- Exercise
Return each line of the listing below, unchanged, and omit the images.

- Supplied records
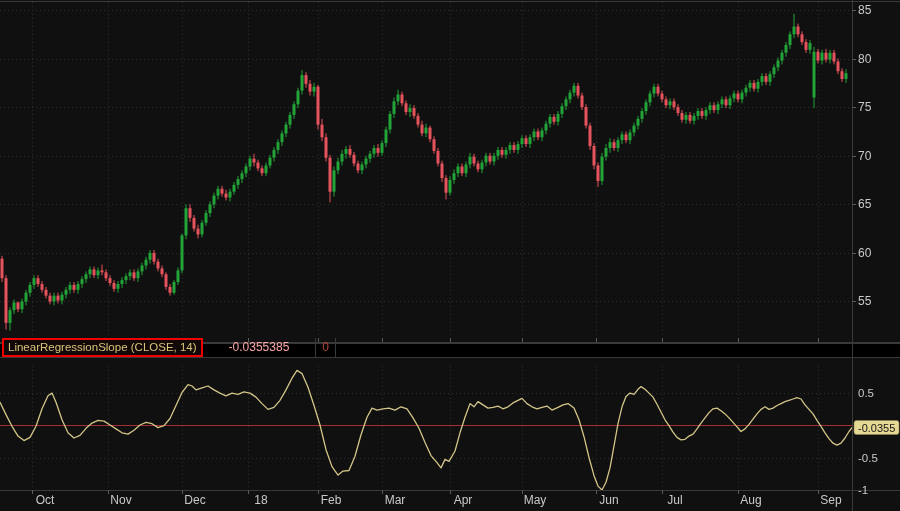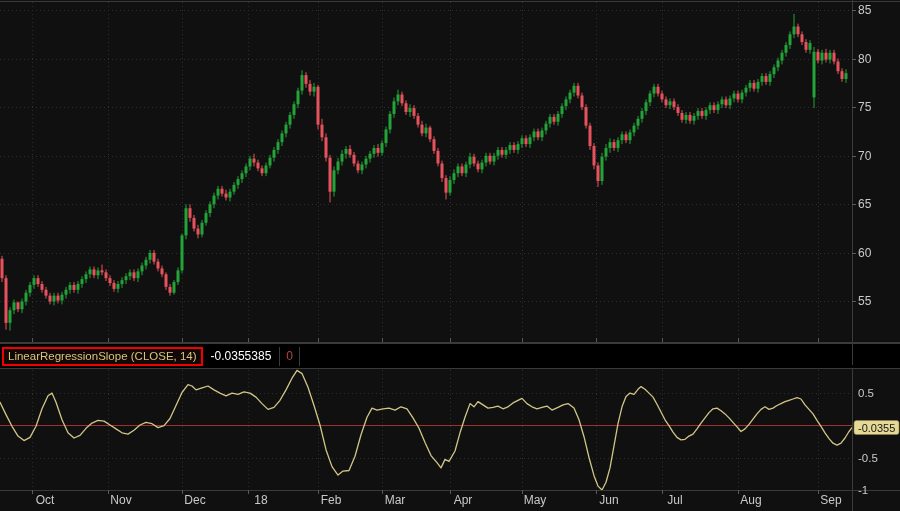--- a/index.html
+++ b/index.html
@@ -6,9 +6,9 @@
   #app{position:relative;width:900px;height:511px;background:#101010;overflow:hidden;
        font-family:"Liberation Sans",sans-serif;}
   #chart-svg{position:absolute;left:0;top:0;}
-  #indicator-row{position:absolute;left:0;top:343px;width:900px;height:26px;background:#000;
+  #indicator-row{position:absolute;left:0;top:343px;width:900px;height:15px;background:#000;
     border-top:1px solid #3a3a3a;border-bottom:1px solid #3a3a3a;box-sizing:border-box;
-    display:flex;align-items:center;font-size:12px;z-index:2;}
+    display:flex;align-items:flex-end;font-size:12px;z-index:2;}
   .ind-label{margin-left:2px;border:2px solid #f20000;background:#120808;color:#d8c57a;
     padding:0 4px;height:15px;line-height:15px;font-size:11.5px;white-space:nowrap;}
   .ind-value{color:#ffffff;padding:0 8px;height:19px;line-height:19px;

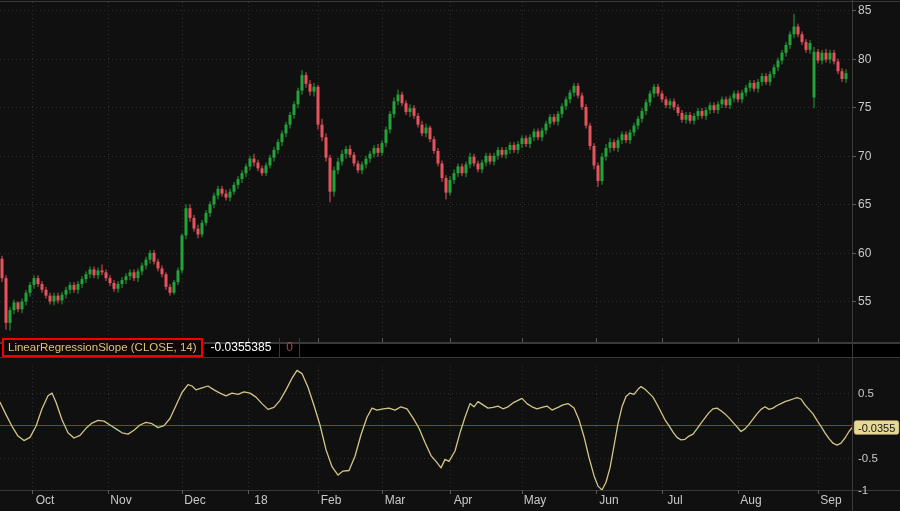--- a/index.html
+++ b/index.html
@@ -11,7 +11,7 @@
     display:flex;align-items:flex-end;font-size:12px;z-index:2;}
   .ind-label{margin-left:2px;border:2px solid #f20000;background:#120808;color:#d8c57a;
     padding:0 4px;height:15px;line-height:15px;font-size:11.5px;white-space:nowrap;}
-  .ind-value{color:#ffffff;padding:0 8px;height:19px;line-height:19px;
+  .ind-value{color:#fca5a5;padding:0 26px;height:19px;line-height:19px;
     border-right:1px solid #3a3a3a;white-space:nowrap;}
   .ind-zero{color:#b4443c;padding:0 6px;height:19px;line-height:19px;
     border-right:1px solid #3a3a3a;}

- Written answer
--- a/index.html
+++ b/index.html
@@ -6,9 +6,9 @@
   #app{position:relative;width:900px;height:511px;background:#101010;overflow:hidden;
        font-family:"Liberation Sans",sans-serif;}
   #chart-svg{position:absolute;left:0;top:0;}
-  #indicator-row{position:absolute;left:0;top:343px;width:900px;height:26px;background:#000;
+  #indicator-row{position:absolute;left:0;top:343px;width:900px;height:15px;background:#000;
     border-top:1px solid #3a3a3a;border-bottom:1px solid #3a3a3a;box-sizing:border-box;
-    display:flex;align-items:center;font-size:12px;z-index:2;}
+    display:flex;align-items:flex-end;font-size:12px;z-index:2;}
   .ind-label{margin-left:2px;border:2px solid #f20000;background:#120808;color:#d8c57a;
     padding:0 4px;height:15px;line-height:15px;font-size:11.5px;white-space:nowrap;}
   .ind-value{color:#ffffff;padding:0 8px;height:19px;line-height:19px;

--- a/index.html
+++ b/index.html
@@ -11,7 +11,7 @@
     display:flex;align-items:flex-end;font-size:12px;z-index:2;}
   .ind-label{margin-left:2px;border:2px solid #f20000;background:#120808;color:#d8c57a;
     padding:0 4px;height:15px;line-height:15px;font-size:11.5px;white-space:nowrap;}
-  .ind-value{color:#ffffff;padding:0 8px;height:19px;line-height:19px;
+  .ind-value{color:#fca5a5;padding:0 26px;height:19px;line-height:19px;
     border-right:1px solid #3a3a3a;white-space:nowrap;}
   .ind-zero{color:#b4443c;padding:0 6px;height:19px;line-height:19px;
     border-right:1px solid #3a3a3a;}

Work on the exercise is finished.